I think I would respect pro-choicers more if they at least admitted that it's not "all about a woman's right to her body" as if somehow there is no other person involved. There are other people involved, one person in particular: the child, who is being killed by no fault of its own.


But to me, Conservatives are just as hypocritical. Conservatives rail on liberals for being murderers, yet these same right-wingers will readily jump on board with the United States' imperialistic war aims, nuclear proliferation programs, and death penalty defenses. My question for conservatives is, if you're going to be pro-life, shouldn't you carefully consider war, nuclear issues, and the death penalty? How is an aborted child any different than a death-row inmate that's not truly guilty, or innocent civilians caught up in drone attacks? Shouldn't conservatives also be trailblazers for international aid programs and fair-trade support to protect children overseas from slavery and trafficking? Shouldn't conservatives be front-runners for foster care programs and adoption programs? If conservatives truly believe in anti-abortion, shouldn't they be just as concerned with caring for the children after they are born? Otherwise their rhetoric for cherishing and protecting life falls flat. 

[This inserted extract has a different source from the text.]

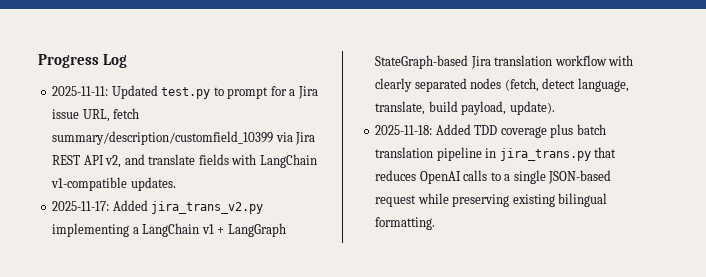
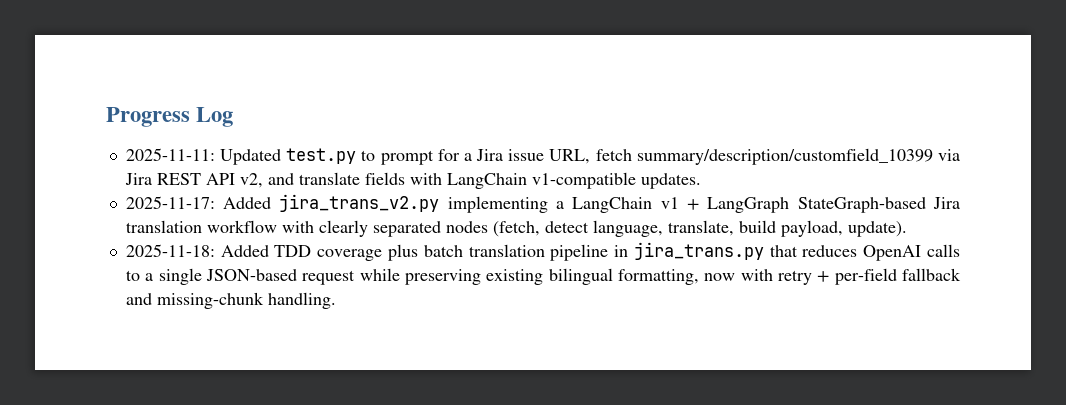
- 2025-11-18: Added TDD coverage plus batch translation pipeline in jira_trans.py that reduces OpenAI calls to a single JSON-based request while preserving existing bilingual formatting.
+ 2025-11-18: Added TDD coverage plus batch translation pipeline in jira_trans.py that reduces OpenAI calls to a single JSON-based request while preserving existing bilingual formatting, now with retry + per-field fallback and missing-chunk handling.

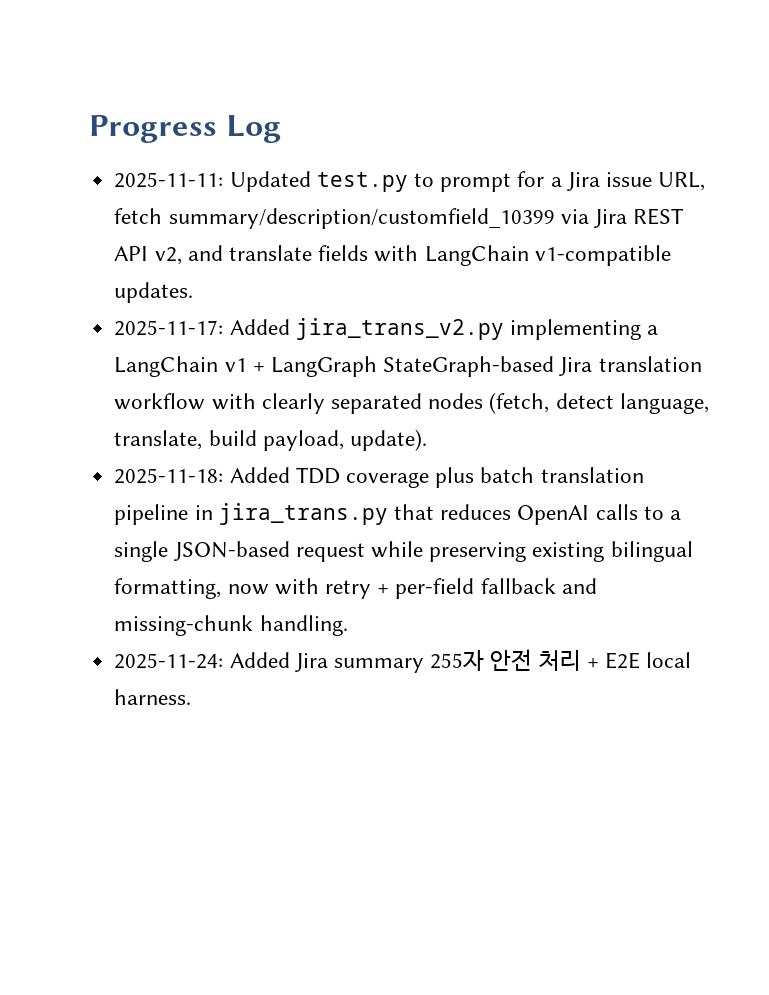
+ 2025-11-24: Added Jira summary 255자 안전 처리 + E2E local harness.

I read a New York Times Op-Ed today called "The Safe, Legal, Rare Illusion" that revealed the similarities among Republicans and Democrats regarding the abortion issue as well as the cracks in each sides' argument. The author claimed the pitfalls of the Conservatives' program against abortion was  
"that it doesn’t map particularly well onto contemporary mores and life patterns. A successful chastity-centric culture seems to depend on a level of social cohesion, religious intensity and shared values that exists only in small pockets of the country." 
About Liberals' program against abortion, the author explained, 
"a lack of contraceptive access simply doesn’t seem to be a significant factor in unplanned pregnancy in the United States. When the Alan Guttmacher Institute surveyed more than 10,000 women who had procured abortions in 2000 and 2001, it found that only 12 percent cited problems obtaining birth control as a reason for their pregnancies. A recent Centers for Disease Control and Prevention study of teenage mothers found similar results: Only 13 percent of the teens reported having had trouble getting contraception." 
The author, clearly favoring a more right-to-life stance, concluded his article with the following:
"At the very least, American conservatives are hardly crazy to reject a model for sex, marriage and family that seems to depend heavily on higher-than-average abortion rates. They’ve seen that future in places like liberal, cosmopolitan New York, where two in five pregnancies end in abortion. And it isn’t a pretty sight."


I don't think that pro-choicers and pro-lifers will ever admittedly share common ground. But I sure would love to see us engage in respectful discourse that admits the areas of hypocrisy in each sides' arguments and stops using hyperbolic rhetoric that reveals at best half-truths. In other words, the media rants against Susan G. Komen and Rush Limbaugh's offensive comments need to stop.  This type of mudslinging doesn't help anyone, least of all the unborn children many conservatives hope to speak for.